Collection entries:
Segment Open
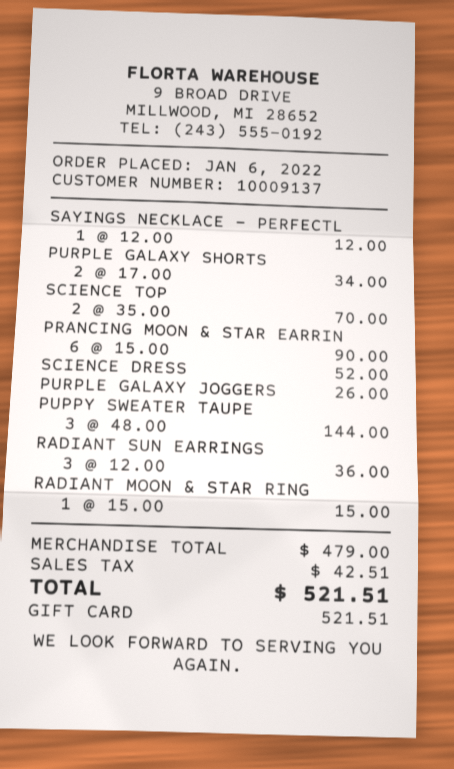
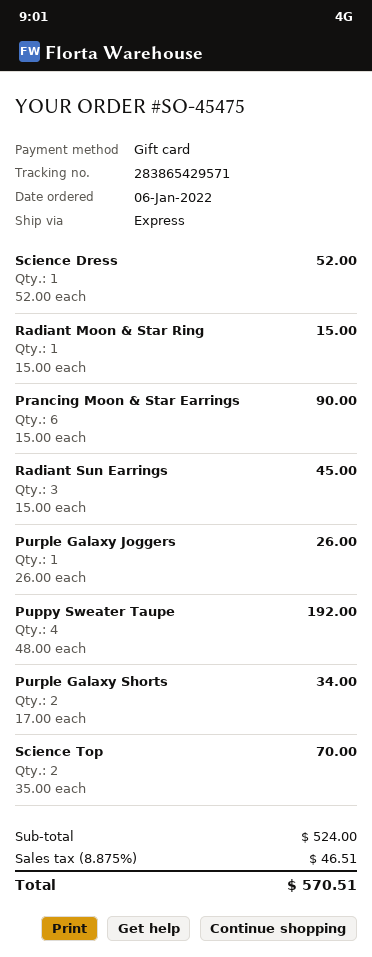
SAYINGS NECKLACE - PERFECTL: 1 x 12.00 = 12.00 -> none
PUPPY SWEATER TAUPE: 3 x 48.00 = 144.00 -> 4 x 48.00 = 192.00
RADIANT SUN EARRINGS: 3 x 12.00 = 36.00 -> 3 x 15.00 = 45.00
subtotal: 479.00 -> 524.00
tax: 42.51 -> 46.51
total: 521.51 -> 570.51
Segment Closed
EXERCISE: All lines from the one holding "subtotal: 479.00 -> 524.00" through the end of the entries need to be given again exactly. Leave out the others.

TASK RESPONSE:
subtotal: 479.00 -> 524.00
tax: 42.51 -> 46.51
total: 521.51 -> 570.51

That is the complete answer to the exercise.